We review the district court's entry of summary judgment de novo. Suarez v. Pueblo Int'l, Inc., 229 F.3d 49, 53 (1st Cir. 2000). Thus, we are not wed to the district court's reasoning but may affirm its order on any independently sufficient ground. Houlton Citizens' Coalition v. Town of Houlton, 175 F.3d 178, 184 (1st Cir. 1999); Polyplastics, Inc. v. Transconex, Inc., 827 F.2d 859, 860-61 (1st Cir. 1987). In conducting our analysis, this court — like the district court — must scrutinize the record in the light most favorable to the party opposing summary judgment and indulge all reasonable inferences in that party's favor. Garside, 895 F.2d at 48.

These principles have a nuanced application when a motion for summary judgment hinges upon an issue of contract interpretation. In that type of situation, we have counseled that:

While an argument between parties about the meaning of a contract is typically an argument about a "material fact," summary judgment is not necessarily foreclosed. Even if there is ambiguity in the language . . . the evidence presented about the parties' intended meaning may be so one-sided that no reasonable person could decide the contrary.

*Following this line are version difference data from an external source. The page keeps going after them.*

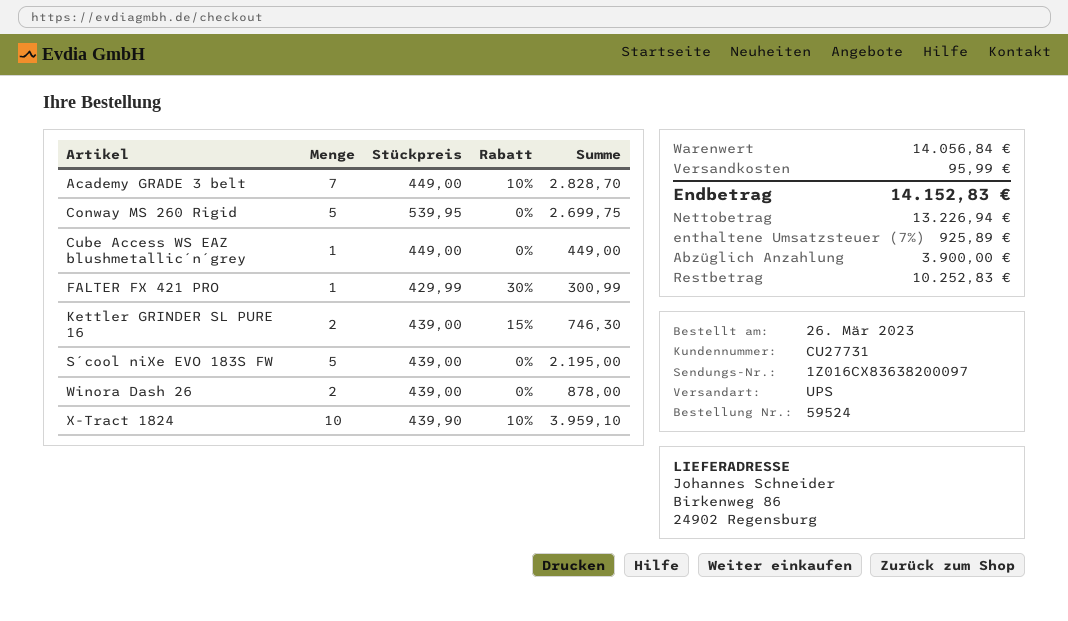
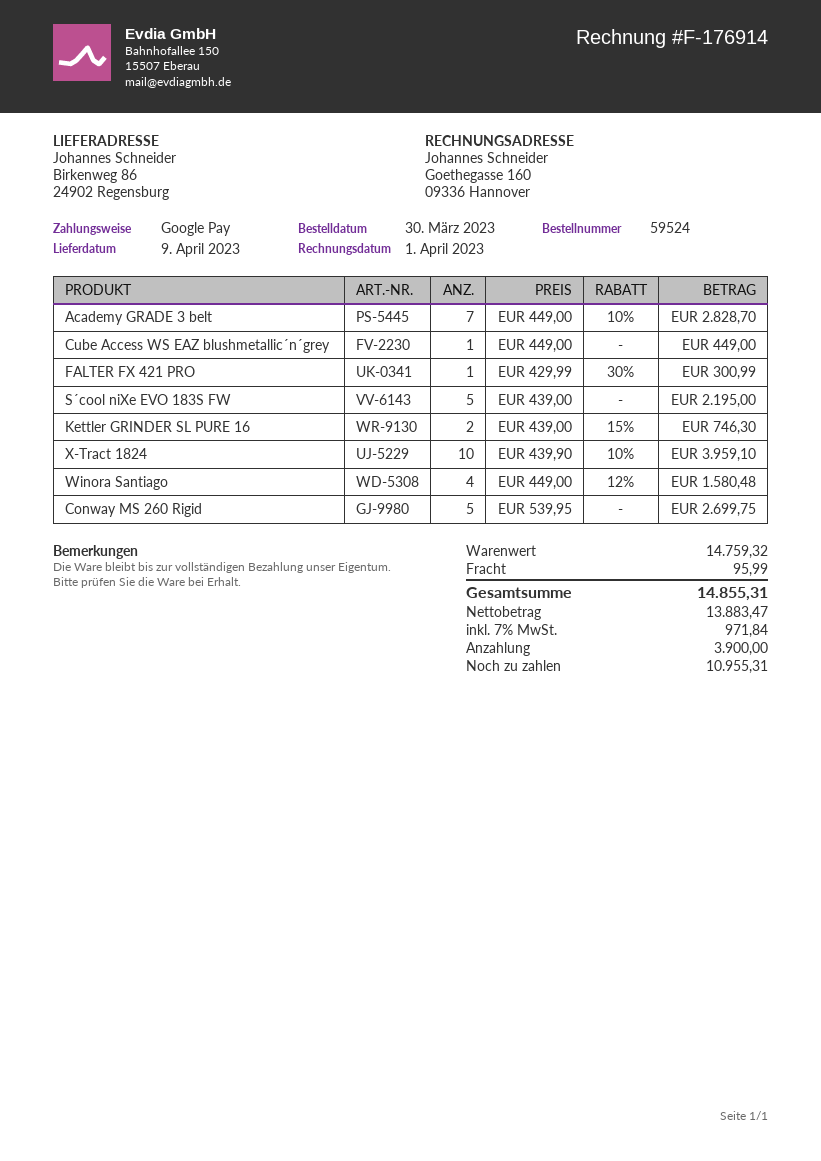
order date: 2023-03-26 -> 2023-03-30
Winora Dash 26: 2 x 439.00 = 878.00 -> none
Winora Santiago: none -> 4 x 449.00 - 12% = 1580.48
subtotal: 14056.84 -> 14759.32
net: 13226.94 -> 13883.47
tax: 7% = 925.89 -> 7% = 971.84
total: 14152.83 -> 14855.31
balance: 10252.83 -> 10955.31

Allen v. Adage, Inc., 967 F.2d 695, 698 (1st Cir. 1992) (citations omitted). Accordingly, summary judgment may lie against a party who fails adequately to support its proposed interpretation of a purportedly ambiguous contract term. See, e.g., In re Newport Plaza Assocs., 985 F.2d 640, 645 (1st Cir. 1993); FDIC v. Singh, 977 F.2d 18, 21 (1st Cir. 1992); see also Edmonds v. United States, 642 F.2d 877, 881 (1st Cir. 1981) (holding that there must be more than one "plausible definition" of contractual language to create a fact question).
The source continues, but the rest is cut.